Terça-feira, 16 Abril

‘The Good Lord Bird’: o regresso alucinante de Ethan Hawke

Série do Showtime pode ser vista na HBOPortugal

Adaptada a partir da obra literária de James McBride e com a produção de Jason Blum – que nos últimos dois anos trabalhou em filmes como“BlacKkKlansman“, “Glass” e “The Invisible Man”  -. ‘The Good Lord Bird’ é uma versão ficcional da vida do abolicionista John Brown e aborda o ataque a Harper’s Ferry em 1859, que precedeu a Guerra Civil Americana.

As origens

James McBride acredita que o humor pode abrir caminho para “conversas difíceis” sobre a história racial da América. Pelo que vimos do primeiro episódio de ‘The Good Lord Bird’, humor negro [muitas vezes bizarro e distorcido] é o que não falta neste revisitar de uma das personagens mais controversas da história norte-americana, John Brown, um abolicionista – herói para alguns, um terrorista assassino para outros.

Nascido em 1800 em Torrington, Connecticut, John Brown vivia uma existência pacifica como pastor de ovelhas e comerciante de lã até ao assassinato em 1837 do abolicionista Elijah Parish Lovejoy, baleado e morto por uma multidão pró-escravidão em Alton, Illinois, durante um ataque a um depósito de Benjamin Godfrey e W. S. Gillman, onde os materiais abolicionistas de Lovejoy estavam armazenados.

Indignado, Brown anunciou publicamente a sua dedicação à erradicação da escravatura e até 1850 – ano da aprovação do Fugitive Slave Act – serviu como “condutor” na Underground Railroad, uma rede de rotas clandestinas existente nos Estados Unidos que era usada para a fuga de escravos para os estados do norte ou para o Canadá, livres da escravatura.

Tragic Prelude, ca. 1938-1940, John Steuart Curry.

Em 1855, Brown seguiu para o Kansas, onde já se encontravam os seus filhos, mas em 1856 as forças pró-escravatura saquearam e queimaram a fortaleza anti-escravatura de Lawrence, na região.

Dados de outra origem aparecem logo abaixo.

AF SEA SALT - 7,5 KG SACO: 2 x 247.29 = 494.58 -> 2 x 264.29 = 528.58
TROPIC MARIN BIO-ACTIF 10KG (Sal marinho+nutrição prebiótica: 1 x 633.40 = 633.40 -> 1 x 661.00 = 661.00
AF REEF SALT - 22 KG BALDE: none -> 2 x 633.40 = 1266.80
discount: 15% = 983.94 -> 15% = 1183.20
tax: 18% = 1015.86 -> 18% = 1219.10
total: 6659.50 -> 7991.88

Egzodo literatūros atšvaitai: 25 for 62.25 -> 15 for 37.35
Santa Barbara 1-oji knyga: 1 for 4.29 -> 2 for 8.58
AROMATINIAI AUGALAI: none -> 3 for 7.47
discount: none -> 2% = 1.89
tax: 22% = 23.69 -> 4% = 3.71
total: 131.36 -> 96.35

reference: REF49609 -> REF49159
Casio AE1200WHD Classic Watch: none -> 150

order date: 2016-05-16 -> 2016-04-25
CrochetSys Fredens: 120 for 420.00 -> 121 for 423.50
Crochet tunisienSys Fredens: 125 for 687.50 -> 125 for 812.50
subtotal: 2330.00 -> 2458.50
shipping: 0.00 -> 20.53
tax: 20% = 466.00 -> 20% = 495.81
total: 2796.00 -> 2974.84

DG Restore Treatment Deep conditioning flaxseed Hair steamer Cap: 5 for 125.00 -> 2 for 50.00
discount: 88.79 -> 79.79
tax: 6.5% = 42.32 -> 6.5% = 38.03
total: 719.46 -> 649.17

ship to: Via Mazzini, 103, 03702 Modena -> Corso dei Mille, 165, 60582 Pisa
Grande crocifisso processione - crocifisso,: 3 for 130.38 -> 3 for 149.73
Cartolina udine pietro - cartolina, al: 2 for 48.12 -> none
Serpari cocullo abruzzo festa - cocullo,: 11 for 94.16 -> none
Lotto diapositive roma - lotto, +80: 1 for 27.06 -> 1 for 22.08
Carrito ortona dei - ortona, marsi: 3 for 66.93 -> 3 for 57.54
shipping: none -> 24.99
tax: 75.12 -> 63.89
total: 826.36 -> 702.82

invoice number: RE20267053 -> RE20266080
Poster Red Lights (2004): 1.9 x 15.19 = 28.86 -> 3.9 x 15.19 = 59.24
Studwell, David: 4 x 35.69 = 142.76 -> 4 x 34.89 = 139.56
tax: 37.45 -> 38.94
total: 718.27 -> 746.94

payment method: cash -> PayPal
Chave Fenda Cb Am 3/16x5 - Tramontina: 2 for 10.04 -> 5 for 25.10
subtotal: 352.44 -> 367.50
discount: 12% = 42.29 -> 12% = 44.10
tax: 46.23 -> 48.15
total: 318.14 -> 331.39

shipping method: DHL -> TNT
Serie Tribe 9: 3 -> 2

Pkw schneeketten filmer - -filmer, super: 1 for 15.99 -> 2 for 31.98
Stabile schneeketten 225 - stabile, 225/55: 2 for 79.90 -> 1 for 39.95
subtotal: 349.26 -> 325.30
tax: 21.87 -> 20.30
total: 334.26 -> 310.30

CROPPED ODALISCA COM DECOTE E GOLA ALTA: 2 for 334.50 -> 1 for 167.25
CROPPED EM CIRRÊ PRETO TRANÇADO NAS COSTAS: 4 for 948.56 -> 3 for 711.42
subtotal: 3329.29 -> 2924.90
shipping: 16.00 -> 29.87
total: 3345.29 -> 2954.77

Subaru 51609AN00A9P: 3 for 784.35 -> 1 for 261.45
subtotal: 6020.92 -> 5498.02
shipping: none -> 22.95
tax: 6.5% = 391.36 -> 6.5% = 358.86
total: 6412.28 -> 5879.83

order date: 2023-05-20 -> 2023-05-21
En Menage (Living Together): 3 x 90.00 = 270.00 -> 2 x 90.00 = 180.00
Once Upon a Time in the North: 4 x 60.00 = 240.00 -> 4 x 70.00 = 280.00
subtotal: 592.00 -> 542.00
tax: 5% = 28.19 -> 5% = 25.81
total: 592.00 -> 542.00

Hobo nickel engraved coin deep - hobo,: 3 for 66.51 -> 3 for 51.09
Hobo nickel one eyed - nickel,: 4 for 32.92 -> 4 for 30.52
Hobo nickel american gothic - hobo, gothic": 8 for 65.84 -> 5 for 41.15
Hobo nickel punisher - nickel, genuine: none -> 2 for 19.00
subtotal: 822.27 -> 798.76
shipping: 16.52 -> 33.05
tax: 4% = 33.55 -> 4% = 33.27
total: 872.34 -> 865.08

A vingança – ou a “justiça” que Brown apregoava – levou-o a capturar cinco colonos de três diferentes famílias pró-escravatura que viviam ao longo do rio Pottawatomie, massacrando-os. Esses assassinatos colocaram Brown no palco abolicionista nacional e criaram uma divisão profunda no forma de retratar a figura: rebelde ativista ou terrorista?

O John Brown de Ethan Hawke

Consciente em entregar uma obra de ficção de puro entretenimento, mais que um objecto histórico completamente fundamentado, o John Brown interpretado por Ethan Hawke (em modo alucinado a fazer lembrar Nick Nolte) é um devoto extremo, um mau pregador que atormenta a família com as suas preces, um vingativo justiceiro, mas igualmente uma figura gentil, como se vê na sua relação com um escravo, Henry, que “resgata” numa das primeiras cenas da série.

Estranhamente colocado em roupas de mulher, esse escravo, agora com a alcunha Onion, inicialmente vê John Brown como um louco facínora, fugindo dele e até desejando reencontrar o seu dono e voltar para casa. Mas voltas e voltas, perdido em território hostil, Onion regressa para junto de Brown e assiste em primeira mão às suas ações, narrando-as, e colocando-o bem longe de uma figura tradicional no entretenimento norte-americano: o ‘branco salvador’.

Albert Hughes (From Hell) assinou um primeiro episódio repleto de personagens fascinantes por descobrir, tiroteios bem encenados e um sentido de humor muitas vezes perverso, não vangloriando nem denegrindo a sua figura central – Brown – mas colocando-o na esfera imediata da ambiguidade, para o bem e para o mal.